In this new study, published in The Journal of Neuroscience (JNeurosci), the researchers have found that the closer a person feels to people emotionally, the more he or she represents them in the brain. In comparison, those who feel socially disconnected from others appear to have a lonelier self-representation.

This explains why other people still feel lonely, even if they are surrounded by other people.

Image Credit: Gorodenkoff / Shutterstock
Image Credit: Gorodenkoff / Shutterstock

Social circles

A part of the brain called the medial prefrontal cortex (mPFC) maintains a structured map of a person's social network, based on how close he or she is to others. The mPFC is a premotor area that projects to the rostral ventrolateral medulla and is known to be involved in the adult social brain, particularly human social cognition and behavior.

The study looked at the social network of 43 college students, including people who were closest to them, such as close friends or family.

Examining brain activity

A team from the Dartmouth Social Neuroscience Laboratory used functional magnetic resonance imaging (fMRI) to evaluate the brain activity of the participants while they were thinking about themselves, close friends, family members, acquaintances, and celebrities. Thinking of a person from each category corresponded to a different activity in the mPFC region.

The participants were between the ages of 18 and 47 and were asked to name and rank five people whom they are closest to, and five acquaintances. During the scan, they were asked to make trait judgments about themselves, the people they are closest to, and their acquaintances, including five celebrities.

They ranked how much a trait described a person on a scale of 1 to 4, with the latter meaning "very much".

The brain appears to cluster representations of people into three factions – oneself, own social network, and celebrities or famous people. The closer participants felt to someone, the more similar their brain represented them throughout the social brain, including the mPFC. People who are closest to tended to elicit more powerful signals in the mPFC, which is are strikingly like the patterns of activity shown when people think about themselves.
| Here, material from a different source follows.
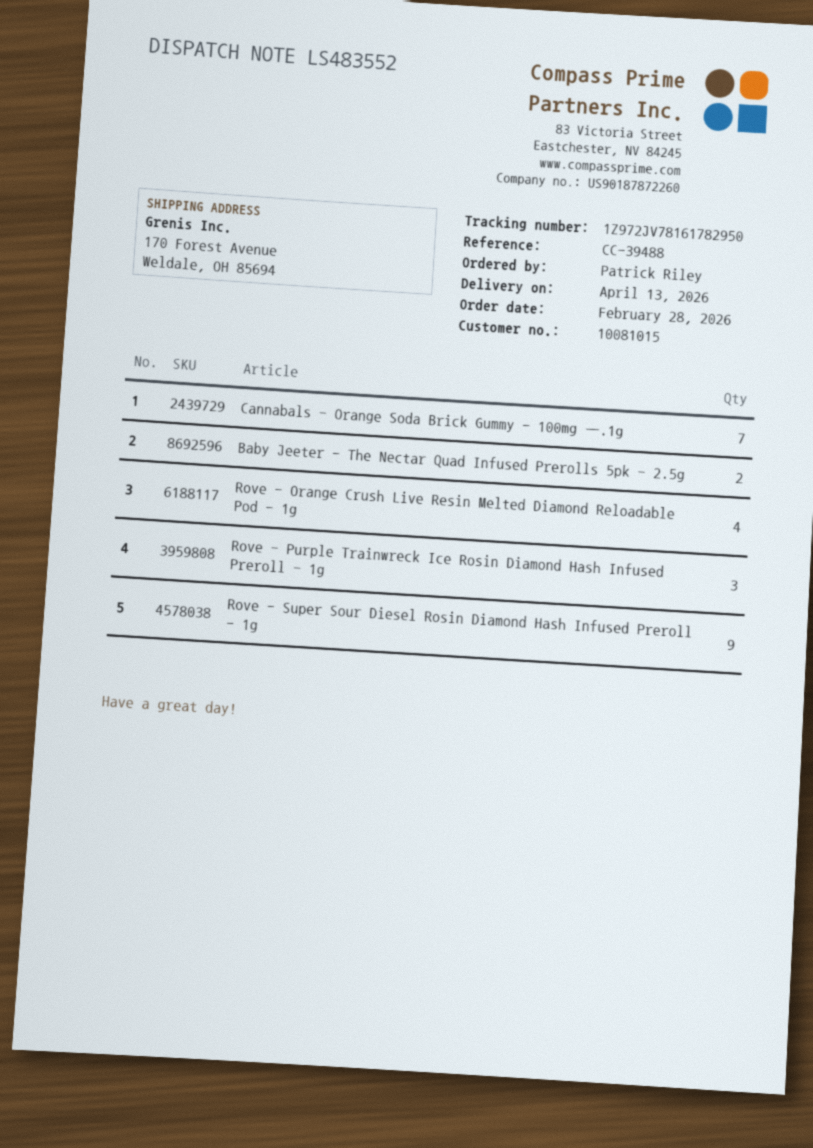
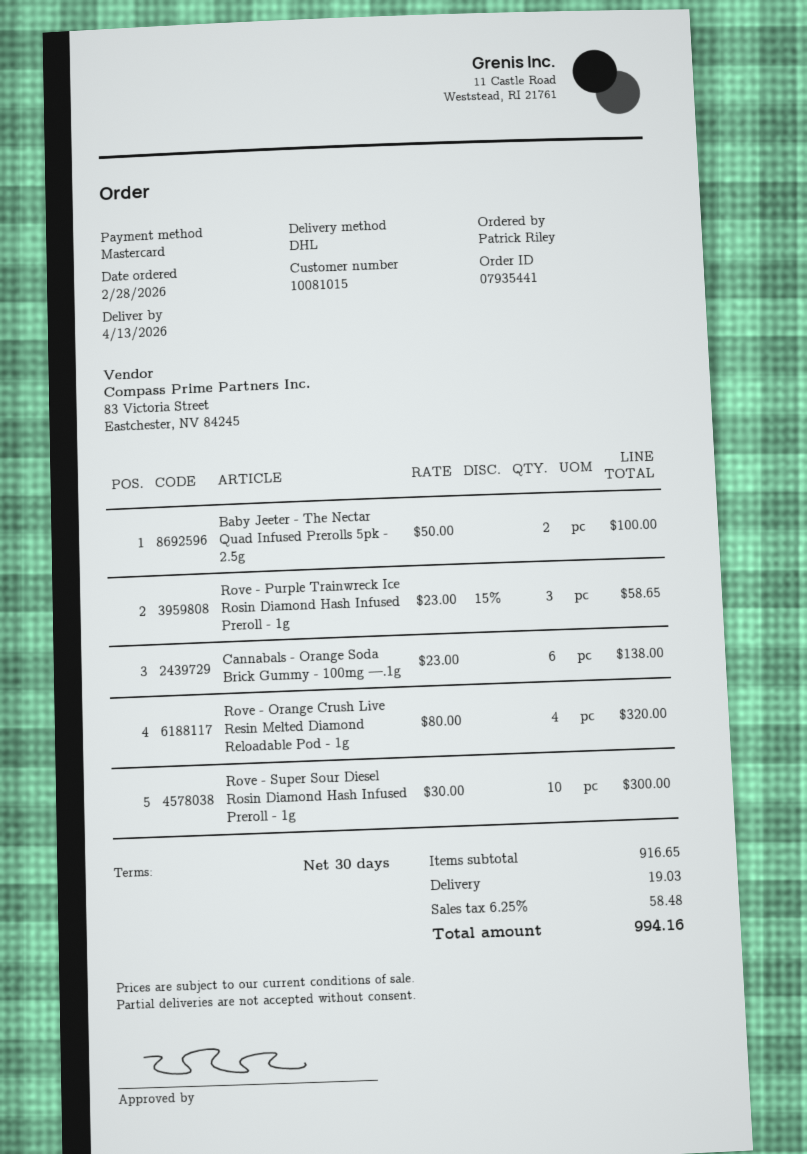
Cannabals - Orange Soda Brick Gummy - 100mg —.1g: 7 -> 6
Rove - Super Sour Diesel Rosin Diamond Hash Infused Preroll - 1g: 9 -> 10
However, brain patterns varied for lonely people. The researchers noticed that in lonely people, the activity related to thinking about others was more different. This means that loneliness can alter the brain's social network.

"If we had a stamp of neural activity that reflected your self-representation and one that reflected that of people whom you are close to, for most of us, our stamps of neural activity would look pretty similar. Yet, for lonelier people, the neural activity was differentiated from that of other people," Meghan Meyer, an assistant professor of psychological and brain sciences, and director of the Dartmouth Social Neuroscience Lab, explained.

Loneliness blurs social network

Lonelier people manifested less neural similarity between themselves and others in their mPFC regions. Further, the team found that the delineations between the three cliques or factions were blurrier in their neural activity. Put simply, the sadder or lonelier a person is, the less similar his or her brain looks when they think about themselves and others.

"Most notably, in MPFC, loneliness was associated with a reduced representational similarity between the self and others. The social brain maintains information about broad social categories as well as closeness to the self. Moreover, these results point to the possibility that feelings of chronic social disconnection may be mirrored by a 'lonelier' neural self-representation," the team wrote in the paper.

Finally, the team noted that lonelier individuals also appeared to have a "lonelier" neural self-representation in the mPFC.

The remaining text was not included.